Five of Luny Tunes’ looniest
Tego Calderón, “Baílalo Como Tu Quieras,” (mp3) from El Enemy de los Guasíbiri | BMG, 2004 | Latin rap’s gravel-voiced kingpin lounges comfortably among sinuous flute pre-sets, soft squeaks, and rumbling drums, undisturbed by the occasional clack-click of a gun being loaded.
Wisin & Yandel, “Mayor Que Yo, Pt. 2,” from Pa’l Mundo | Machete, 2005 | Stiff-jointed arpeggios unfold behind Yandel as he starts up a hangdog ballad; suddenly robotic guitars twirl down from the ceiling in double time, and Wisin’s crass come-ons are flying to pieces in a densely processed hall of mirrors.

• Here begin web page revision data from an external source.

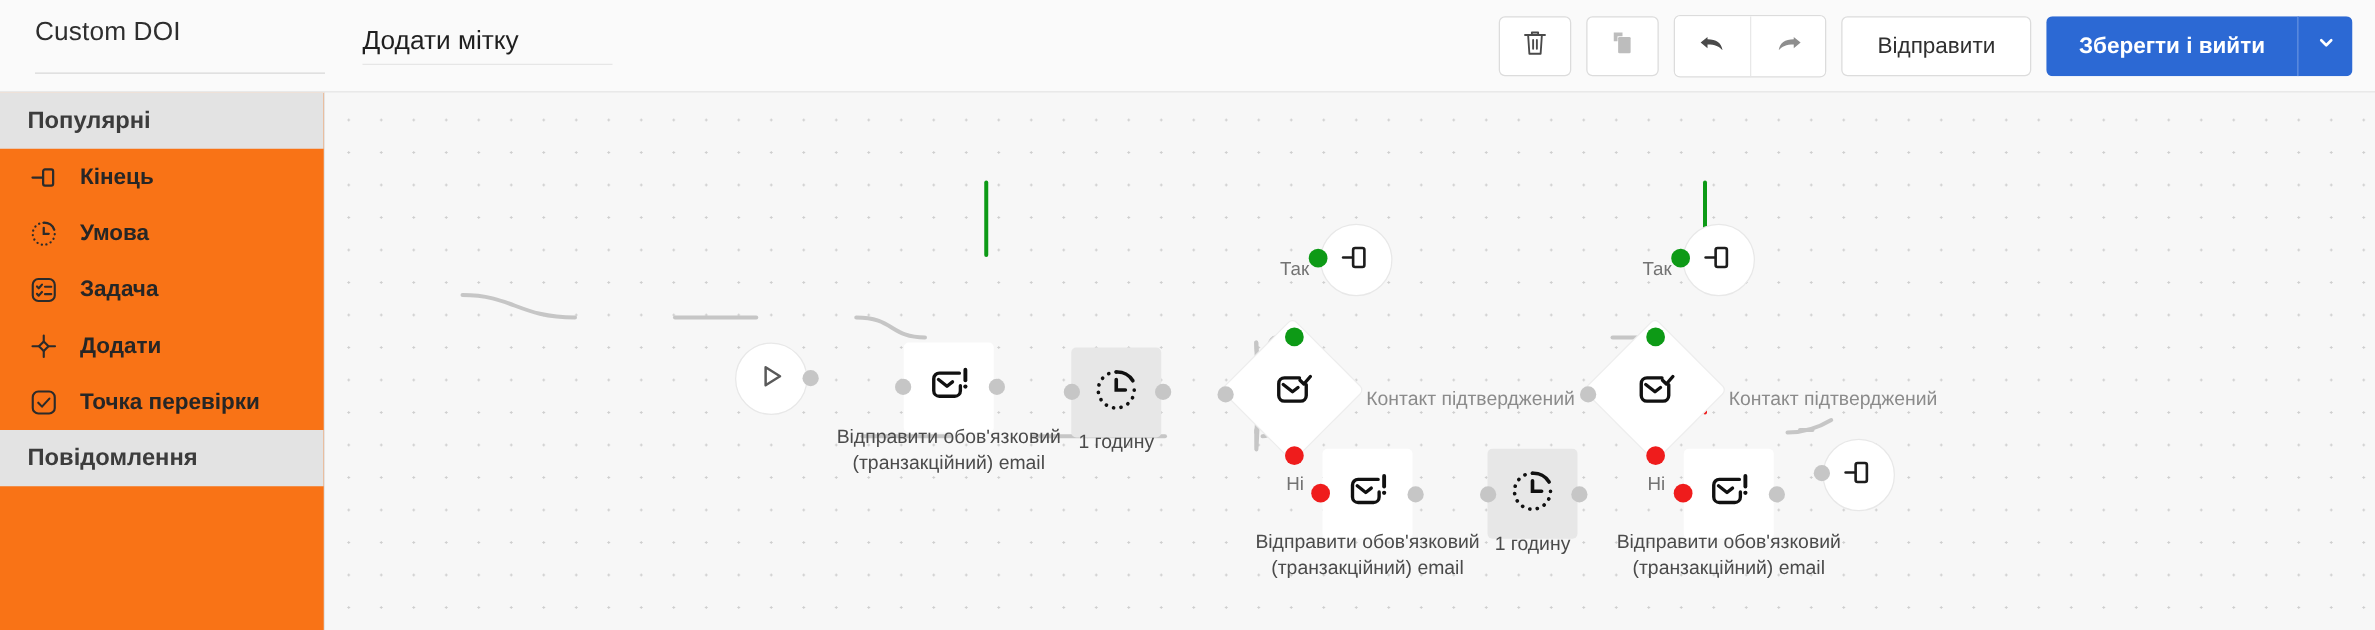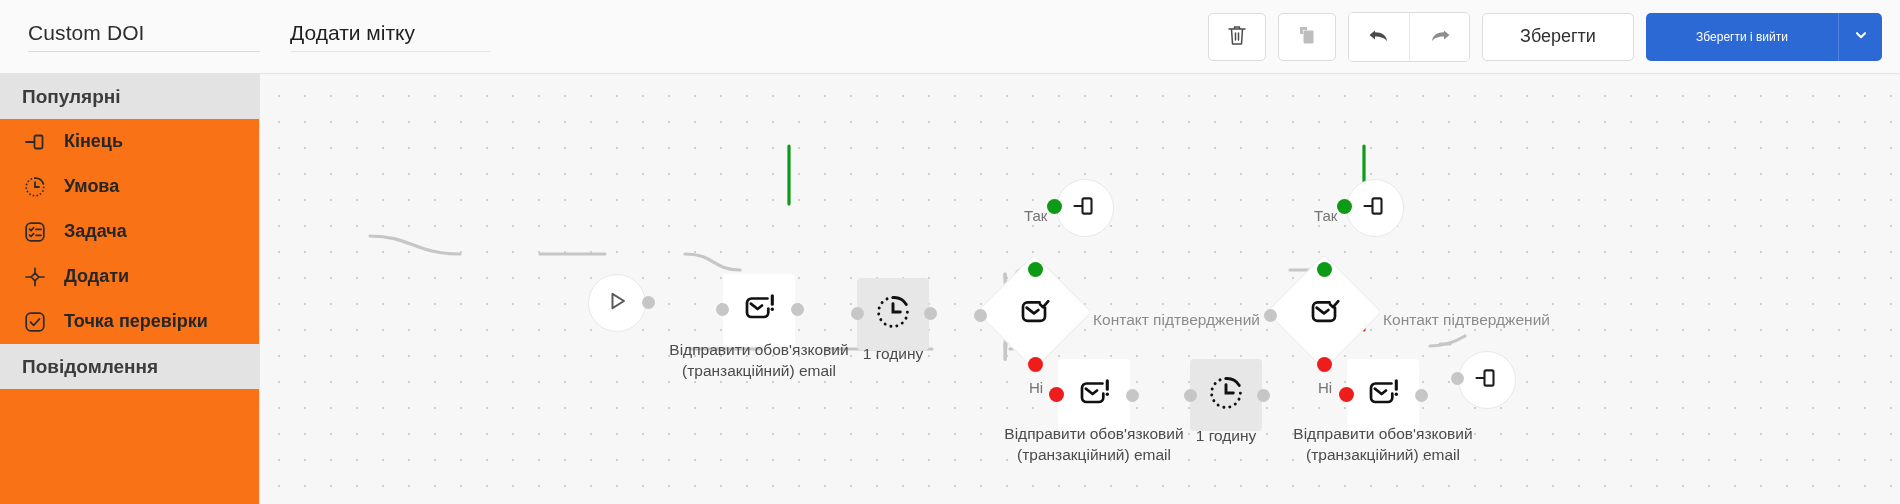--- a/index.html
+++ b/index.html
@@ -20,7 +20,7 @@
     position: relative; z-index: 20;
   }
   .title-field {
-    width: 232px; margin-right: 30px; padding-bottom: 6px;
+    width: 232px; margin-right: 30px; padding-bottom: 20px;
     border-bottom: 1px solid #d8d8d8;
   }
   .title-field .val { font-size: 21px; color: #2e2e2e; letter-spacing: .1px; }

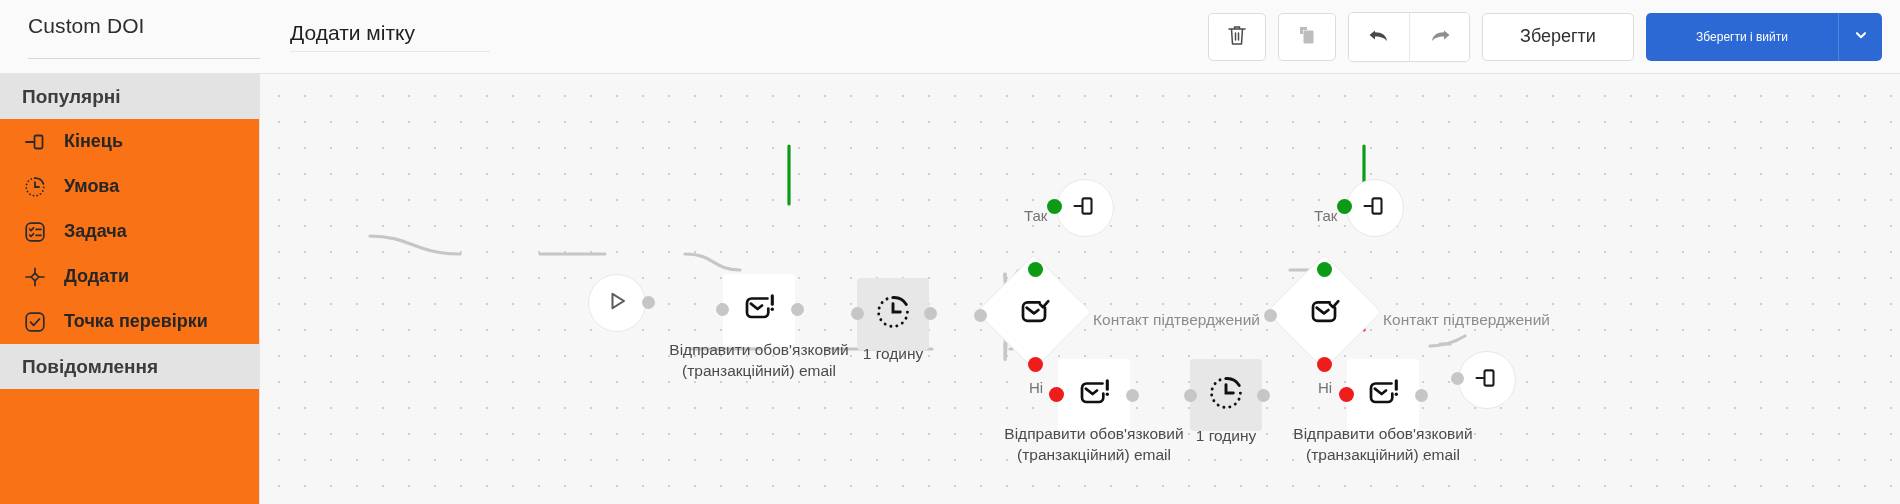--- a/index.html
+++ b/index.html
@@ -170,7 +170,7 @@
         </div>
       </div>
 
-      <div class="btn-cancel">Зберегти</div>
+      <div class="btn-cancel">Відправити</div>
 
       <div class="save-group">
         <div class="btn-save">Зберегти і вийти</div>

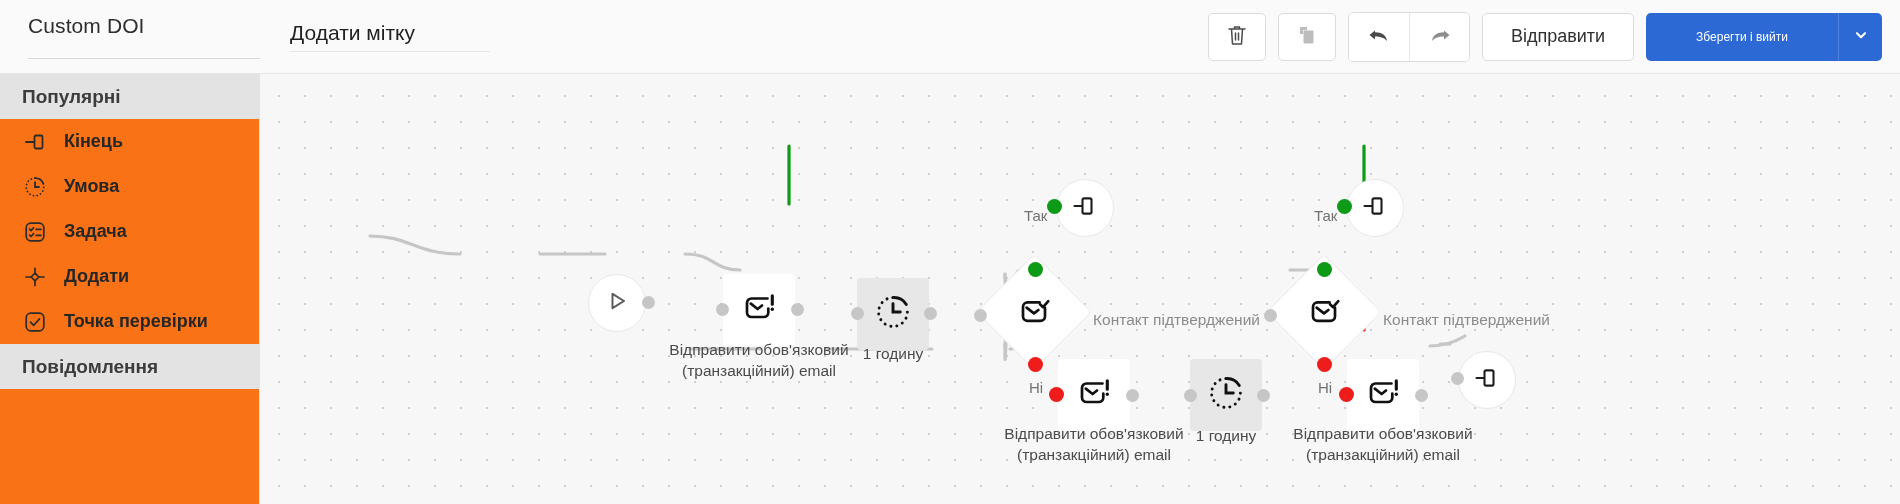--- a/index.html
+++ b/index.html
@@ -47,7 +47,7 @@
   }
   .save-group { display: flex; height: 48px; border-radius: 5px; overflow: hidden; }
   .btn-save {
-    background: #2c69d4; color: #fff; font-size: 12px; font-weight: normal;
+    background: #2c69d4; color: #fff; font-size: 18px; font-weight: bold;
     padding: 0 26px; display: flex; align-items: center; justify-content: center;
     border: none; min-width: 192px;
   }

Daddy Yankee, “Lo Que Paso, Paso,” from Barrio Fino | V.I., 2004 | One of Luny Tunes’ most easy-going, nostalgic arrangements showers reggaetón’s first bona fide MTV star with organic-sounding piano runs. The horn bursts alone are enough to blow a midsummer breeze through the sweatiest club.
Ricky Martin, “Drop it on Me,” from Life | Columbia, 2005 | Co-produced with Will.I.Am of the Black Eyed Peas and crowded with whistles, stomps, and acoustic licks, this charging anthem finds glory in commercial overkill — and it’s twice as danceable as “Livin’ La Vida Loca.”
Daddy Yankee and Deevani, “Mirame,” from Luny Tunes’ Mas Flow 2 | Universal Latino, 2005 | Yankee sing-shouts over a nicely burbling synth sweep, but the real treat here is Deevani’s sighing, Bollywood-inspired hooks, which glide between Hindi and Spanish lyrics. For more islands-to-India cross-pollination, watch out for Luny Tunes’ upcoming Bhangratón and Deevani’s slated solo debut.